Laviana et Giullio se prélassent oisivement sur la falaise, discutant paisiblement face à la mer.
Elle parle de ses vacances à Palerme, il parle de la fête qui se prépare ce soir, elle demande s’il a « quelque chose », il lui répond qu’il a « de quoi être tranquille », elle lui explique sa volonté de stopper les abus pour préserver sa pureté psychophysique, il lui rétorque que ça lui évitera de la déposer une nouvelle fois aux urgences…
…des préoccupations de gosses de riches, pas bien constructives ni très philosophiques.

D’un coup, un être bizarre surgit de nulle part : une sorte de bibendum de boue, armé d’un trident et aux intentions peu amicales…
Quoique, à bien y réfléchir, tout ce qu’il demande malgré ces airs menaçant, c’est que Laviana et Giullio l’incrustent à leur fête de branleurs.
Pourtant, peu rassurés par l’inquiétant bonhomme, les deux adolescents feront tout pour lui échapper, quitte à mettre leur vie en péril en provoquant un accident de voiture.

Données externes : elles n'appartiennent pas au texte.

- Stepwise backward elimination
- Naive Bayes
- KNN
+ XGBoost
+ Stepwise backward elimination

Une tentative qui ne se révèlera pas des plus judicieuses : désormais perdus et à pieds en rase campagne, ils se voient contraints de demander l’aide d’un mystérieux routier… dont les intentions ne semblent pas très claires non-plus !

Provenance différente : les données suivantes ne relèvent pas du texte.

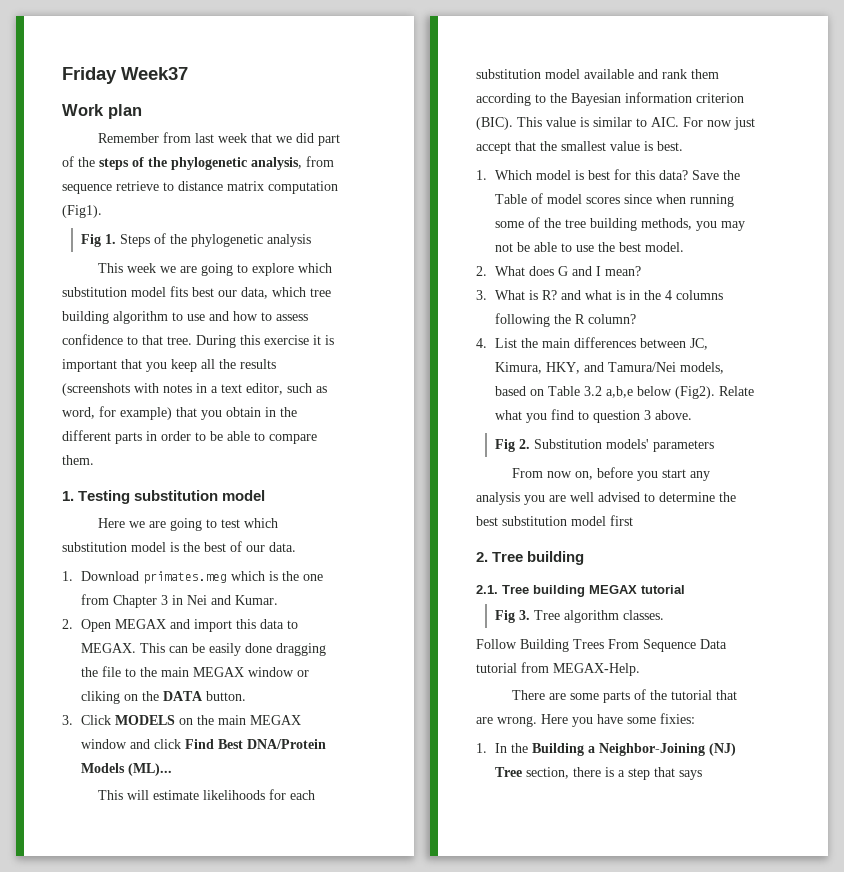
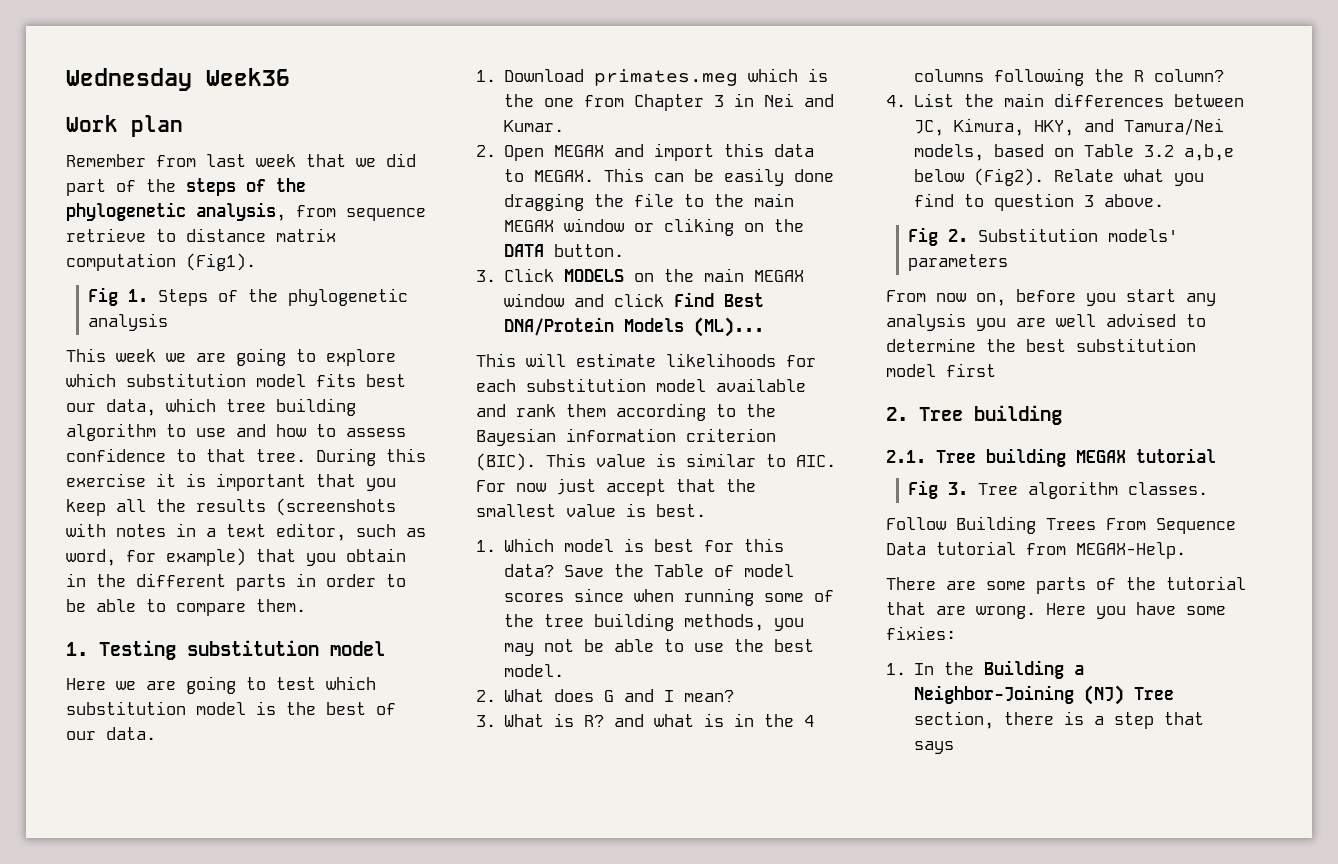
- Friday Week37
+ Wednesday Week36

Quelle solution ? S’en défaire également ? Courir droit devant eux à travers la forêt ?
Et cette lueur au loin ? L’abri salvateur ?

Mais encore une fois, vu la tête du vieil ermite qui les accueille, l’inintelligibilité de ses divagations, ou l’aspect tout aussi incongru de sa maison, peut-être auraient-ils mieux fait de passer leur chemin…!

Rencontre après rencontre, déconvenue après déconvenue, de mauvaise surprise en bonne grosse claque, de choc psychique en agression physique, nos deux enfants dorés vont être arrachés à leur cocon tout moelleux pour être jetés dans un véritable tourbillon de violence et de haine.

Commence alors pour eux un parcours semé d’embûches et d’obstacle, une fuite en avant qui les conduira systématiquement vers une nouvelle épreuve toujours plus insoutenable que la précédente.

Fuite en avant durant laquelle certaines ébauches de pages à venir s’incrusteront dans le récit afin de nous révéler quelques bribes du futur ; nous donnant ainsi un infime aperçu de ce qui les attend pour mieux nous perdre, nous désarçonner, et augmenter encore davantage la pression qui réduit nos nerfs en charpie !

Une pression sans cesse plus forte et angoissante, atteignant son climax lors d’un final simplement suggéré, et qui porte pourtant l’horreur à son comble tant l’ambiance malsaine et terrifiante installée au fil du livre a su vicier notre esprit… de manière à ce que l’on imagine aisément le drame se déroulant durant ces ultimes pages totalement noires !

Un album surprenant, entre fable anti-capitalisme, thriller psychologique, manga horrifique, et comics underground, aussi glacial et dérangeant que captivant et envoutant.

 

Trame, le poids d’une tête coupée, de Ratigher (ed. Atrabile).